– Держитесь, господин барон, сейчас будет очень больно, – произнес Ворон, беря в руки пороховницу.
Больно, говоришь? Сейчас как раз то время, когда мы с Янианной обычно шли в ее спальню. Ты думаешь, мне можно сделать еще больнее?
Ворон только покачал головой, когда я отказался от щепки, и продолжил высыпать порох себе на ладонь…
Теперь я точно знаю, что нюхательная соль – это кристаллы аммиака, от запаха которого и пришел в себя. Прошка держал меня за плечи, приподняв туловище над столом, а Ворон заканчивал перевязку.
– Помогите подняться, – скорее подумал, чем произнес я, но парни поняли.
Меня поставили на ноги, к губам поднесли кружку с вином. После нескольких глотков удары молота в голове немного утихли, а в глазах прояснилось.

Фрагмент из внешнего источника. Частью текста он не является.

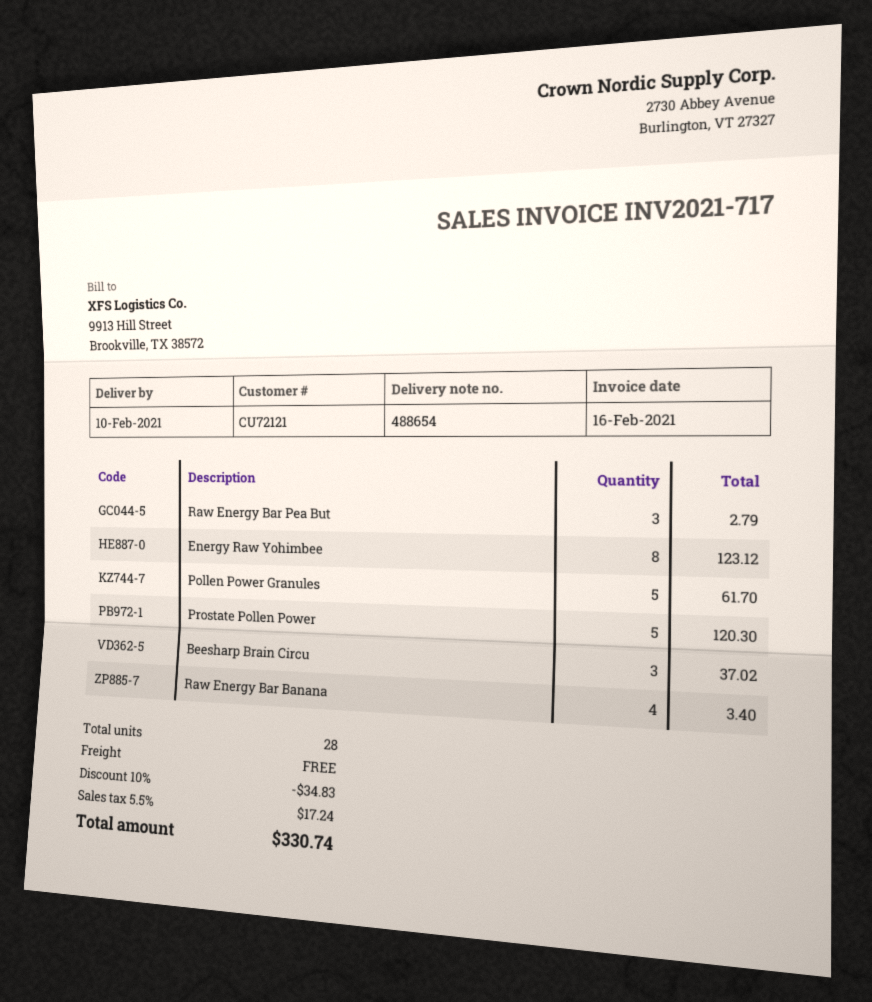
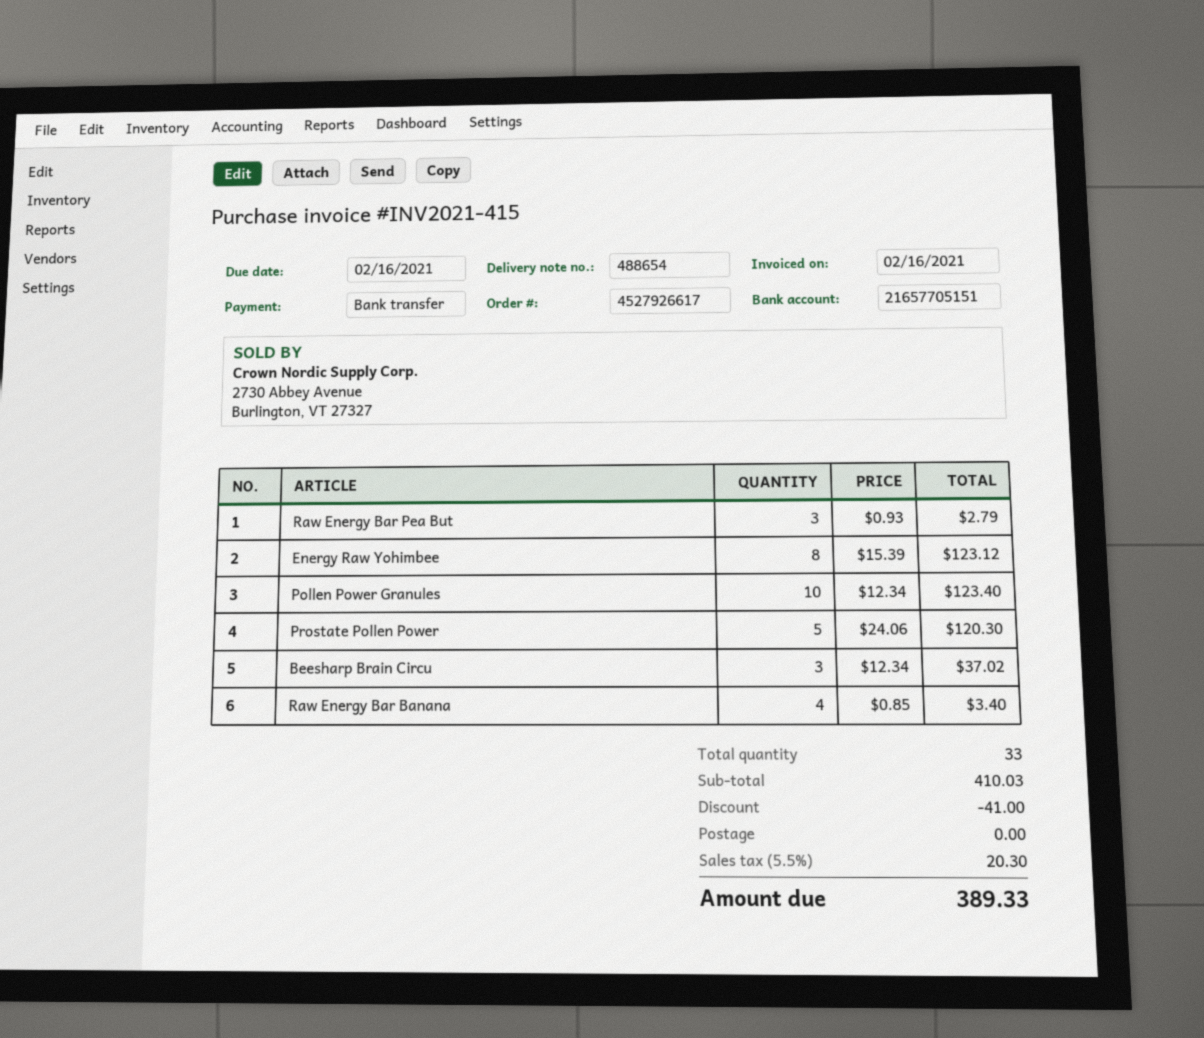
invoice number: INV2021-717 -> INV2021-415
Pollen Power Granules: 5 for 61.70 -> 10 for 123.40
total quantity: 28 -> 33
discount: 34.83 -> 41.00
tax: 5.5% = 17.24 -> 5.5% = 20.30
total: 330.74 -> 389.33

– Мне нужно в столицу. Проухв, пожалуйста, проводи до конюшни и помоги оседлать Мухорку. Остальным отдыхать до утра, утром поедете, и не вздумайте потерять Говальда…
Я слышал, как Кот сказал ему: если барон умрет, ты сразу сдохнешь. Но Говальд тут ни при чем. Эти люди выполняли заказ, и они уже однажды побывали в моем доме. У Говальда должна быть другая судьба – его повесят на виду у толпы, и тогда никто не сможет сложить легенду о том, что он остался жив. Иначе пройдет пара веков, и из последнего мерзавца он превратится в благородного разбойника, защитника угнетенных. Такие случаи бывали.
А мне нужно ехать. Если я до сих пор не сдох, то, вполне возможно, дотяну и до столицы. Я хочу увидеть ее, я не верю в то, что услышал. А если останусь здесь – точно сдохну.
Мы прибыли в столицу уже к вечеру. В Мойсе не остался никто, хотя я не настаивал на этом и не просил ехать со мной. Но все равно, спасибо им, вместе веселее. За время дороги мне не меньше тысячи раз вспоминался Ворон: до того тряская эта Мухорка. В боку иногда нестерпимо жгло, иногда чуть отпускало, и тогда я ускорял ход. Большую же часть времени мы ехали шагом, изредка останавливаясь, пару раз даже обозы нас обгоняли. Меня не трогали, никто ни о чем не спрашивал, мы просто ехали, и все.
При въезде в столицу Ворон сразу отправился сдавать Говальда в руки властей, чтобы наконец-то от него избавиться – так он ему надоел.
Вот и мой дом – какой же он все-таки красивый, даже красивее, чем моя давняя мечта о нем. Прошка помог мне спуститься с лошади, вернее, просто снял с нее и поставил на ноги.
В доме меня ждал Цаннер, как нельзя кстати приехавший в столицу накануне.
Цаннер осмотрел рану, не сделал никаких замечаний, сказав лишь, что швов нужно было наложить больше, и просто поменял повязку. Ничего страшного – никаких резких движений и две-три недели покоя.